Front-end code change data:
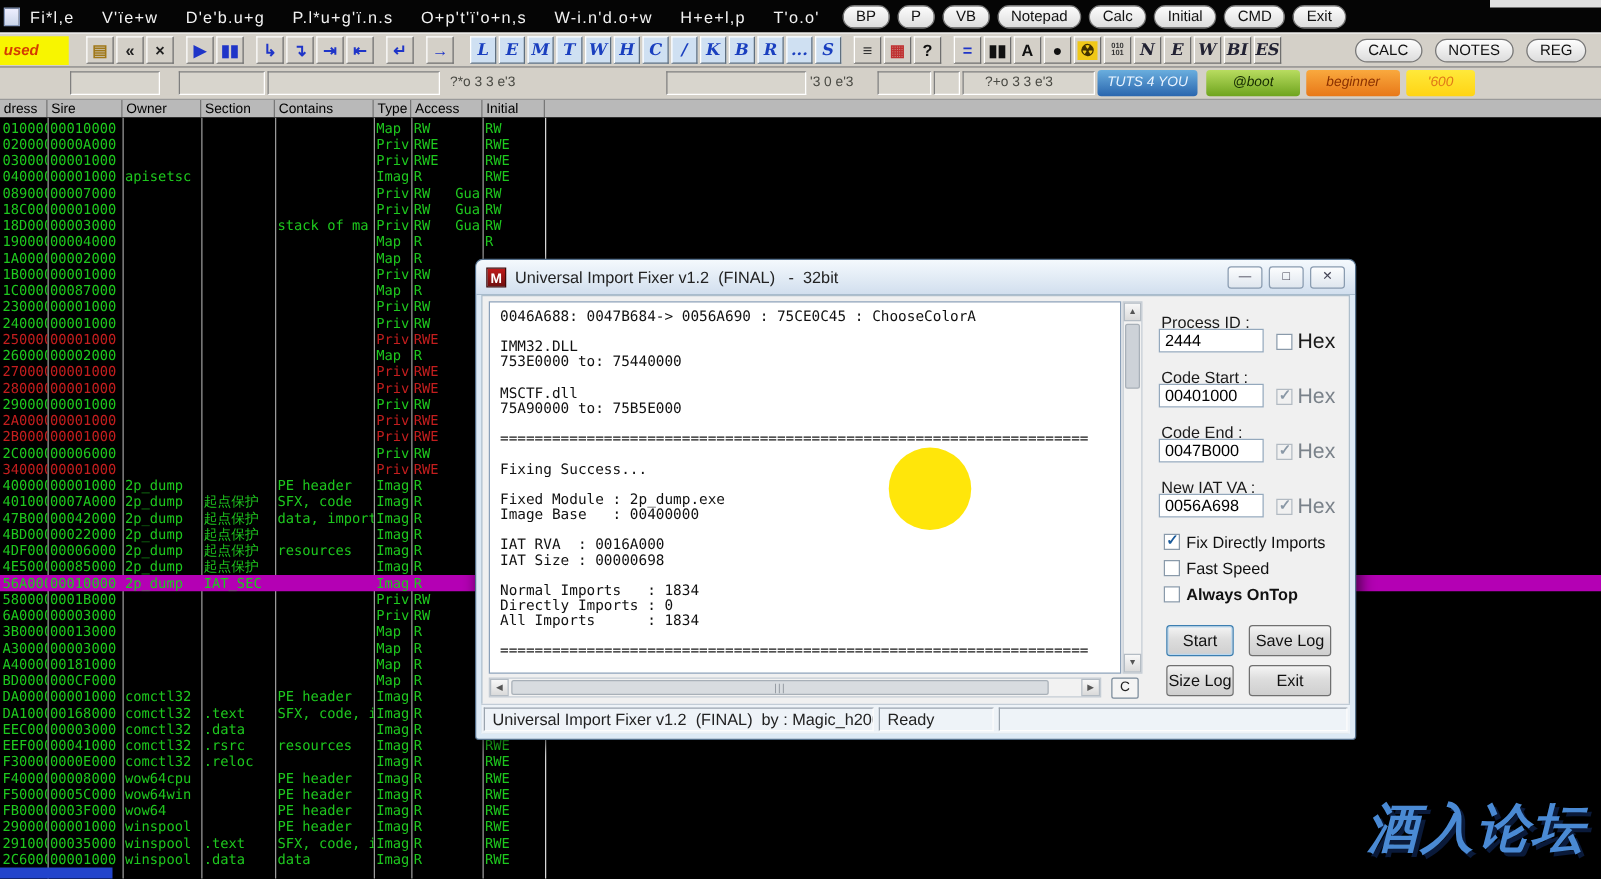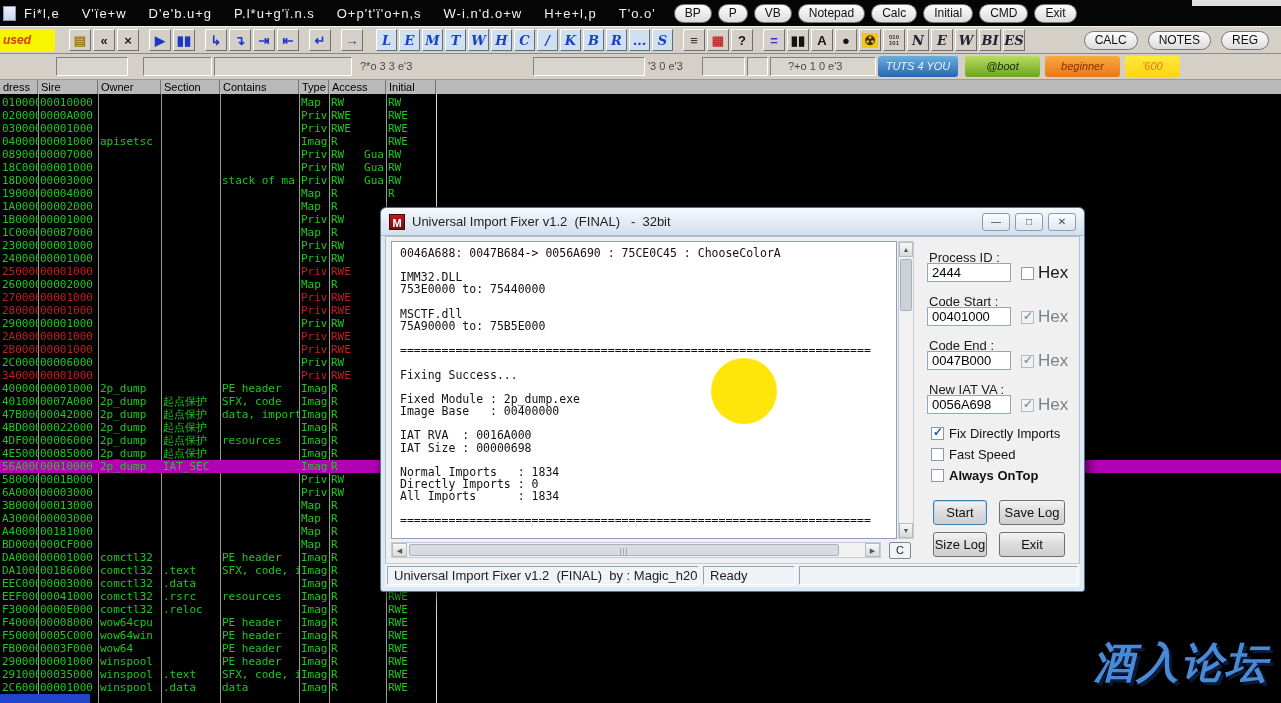--- a/index.html
+++ b/index.html
@@ -223,21 +223,21 @@
 <div id="quickbar">
   <div class="qbox" style="left:56px;width:72px;"></div>
   <div class="qbox" style="left:143px;width:69px;"></div>
   <div class="qbox" style="left:214px;width:138px;"></div>
   <span class="qglyph" style="left:360px;">?*o 3 3 e'3</span>
   <div class="qbox" style="left:533px;width:112px;"></div>
   <span class="qglyph" style="left:648px;">'3 0 e'3</span>
   <div class="qbox" style="left:702px;width:43px;"></div>
   <div class="qbox" style="left:747px;width:21px;"></div>
   <div class="qbox" style="left:770px;width:106px;"></div>
-  <span class="qglyph" style="left:788px;">?+o 1 0 e'3</span>
+  <span class="qglyph" style="left:788px;">?+o 3 3 e'3</span>
   <div id="banners">
       <div class="banner" style="left: 878px; width: 80px; background: linear-gradient(rgb(106, 174, 222), rgb(42, 102, 174)); color: rgb(234, 244, 255);">TUTS 4 YOU</div>
       <div class="banner" style="left: 965px; width: 75px; background: linear-gradient(rgb(184, 220, 96), rgb(111, 164, 30)); color: rgb(20, 42, 0);">@boot</div>
       <div class="banner" style="left: 1045px; width: 75px; background: linear-gradient(rgb(249, 169, 62), rgb(232, 120, 24)); color: rgb(138, 48, 0);">beginner</div>
       <div class="banner" style="left: 1125px; width: 55px; background: linear-gradient(rgb(255, 233, 58), rgb(255, 212, 20)); color: rgb(224, 120, 24);">'600</div>
     </div>
 </div>
 
 <div id="memhdr">
     <span>dress</span>
@@ -650,21 +650,21 @@
         <span>comctl32</span>
         <span></span>
         <span>PE header</span>
         <span>Imag</span>
         <span>R</span>
         <span></span>
         <span></span>
       </div>
       <div class="mrow g" style="top: 470px;">
         <span>DA1000</span>
-        <span>00186000</span>
+        <span>00168000</span>
         <span>comctl32</span>
         <span>.text</span>
         <span>SFX, code, im</span>
         <span>Imag</span>
         <span>R</span>
         <span></span>
         <span></span>
       </div>
       <div class="mrow g" style="top: 483px;">
         <span>EEC000</span>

# Description of the task:
All that is needed is the line containing "<span>DA1000</span>" and each line after it to the end of the data above, set down exactly.

# Result of this task:
         <span>DA1000</span>
-        <span>00186000</span>
+        <span>00168000</span>
         <span>comctl32</span>
         <span>.text</span>
         <span>SFX, code, im</span>
         <span>Imag</span>
         <span>R</span>
         <span></span>
         <span></span>
       </div>
       <div class="mrow g" style="top: 483px;">
         <span>EEC000</span>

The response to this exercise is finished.